Some committee members said they were reluctant to take away the constitutional right to bear arms from those suffering from mental illness.

Rep. Melissa Magstadt, R-Watertown, said the measure would let an appointed county Board of Mental Illness decide whether people should lose their right to own guns. Anyone convicted of a violent crime is already forbidden owning or buying a gun, she said.

“It just might be a little too overreaching,” Magstadt said of the bill.

But Rep. Steve Hickey, R-Sioux Falls, said he thought the bill should be debated by the full House.

“I think we’re irresponsible if we identify dangerous people and we don’t monitor them,” Hickey said.

The bill’s main sponsor, House Democratic Leader Bernie Hunhoff of Yankton, said South Dakota is one of about 19 states that do not submit information about dangerous mentally ill residents to the National Instant Criminal Background Check System, a registry that is checked when someone tries to buy a gun. South Dakota now sends information that includes the names of people ineligible to buy guns because they have been convicted of violent crimes, he said.

Hunhoff said a modified version of the bill was crafted by lawmakers and representatives of the court system, sheriffs and the attorney general’s office. He said mentally ill people who have been declared dangerous to others should not have guns.

“Our rights tend to stop when they start to affect others,” Hunhoff said.

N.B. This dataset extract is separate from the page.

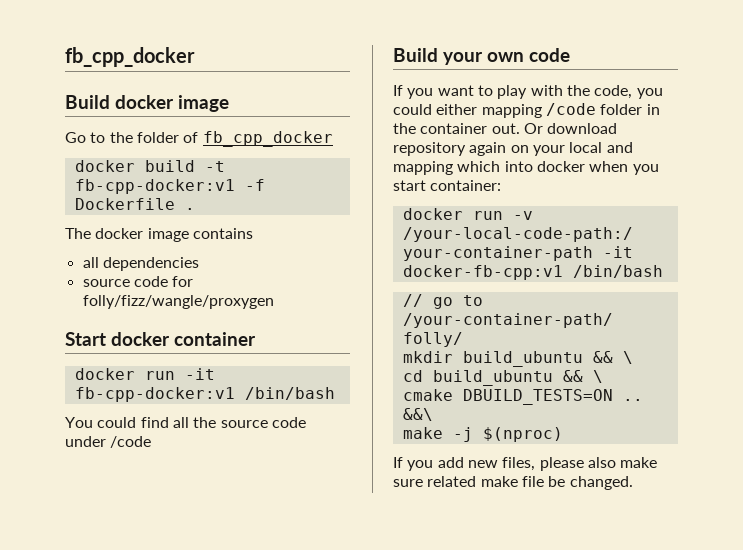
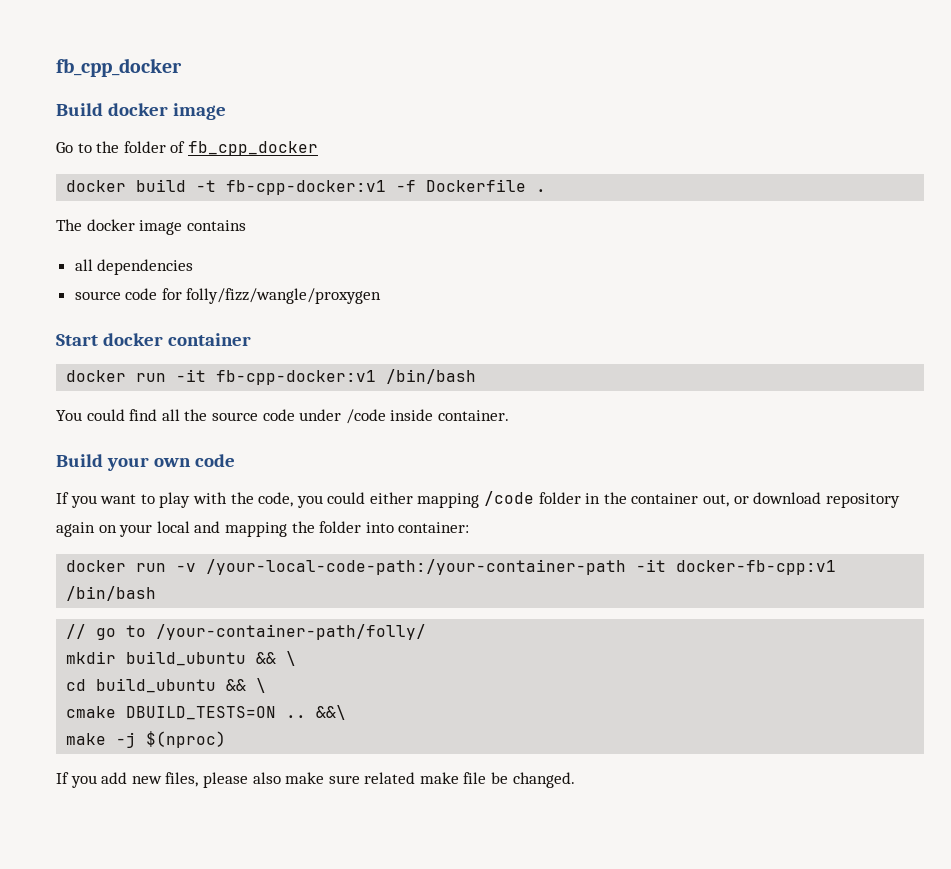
(152, 442) none -> [390,409,509,421] inside container.
[491,123,543,134] out. Or -> [703,494,749,507] out, or
[457,161,659,175] [393,180,426,191] which into docker when you start -> [291,521,394,533] the folder into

Under the bill, the state would have submitted people’s names to the federal registry after a county board of mental illness had committed them to a psychiatric treatment facility or the state Human Services Center and determined that they were a danger to others. Upon release, people could petition a judge to have their names removed from the federal registry.

Phyllis Arends, executive director of the South Dakota chapter of the National Alliance on Mental Illness, opposed the bill, saying it would unfairly label all mentally ill people as dangerous. There is no evidence such a list would prevent use of guns in crimes, and money should instead be spent to provide treatment to those with mental illnesses, she said.

“I’m here to remind you we’re talking about real people,” Arends told the committee.

Yankton lawyer David Hosmer, who frequently represents people referred for involuntary commitment to the Human Services Center, said the bill was narrowly written to deal only with those found to be dangerous to others. If South Dakota does not take action, the federal government might require the state to submit the names of mentally ill people who have not been found to be dangerous, said Hosmer, who helped write the bill.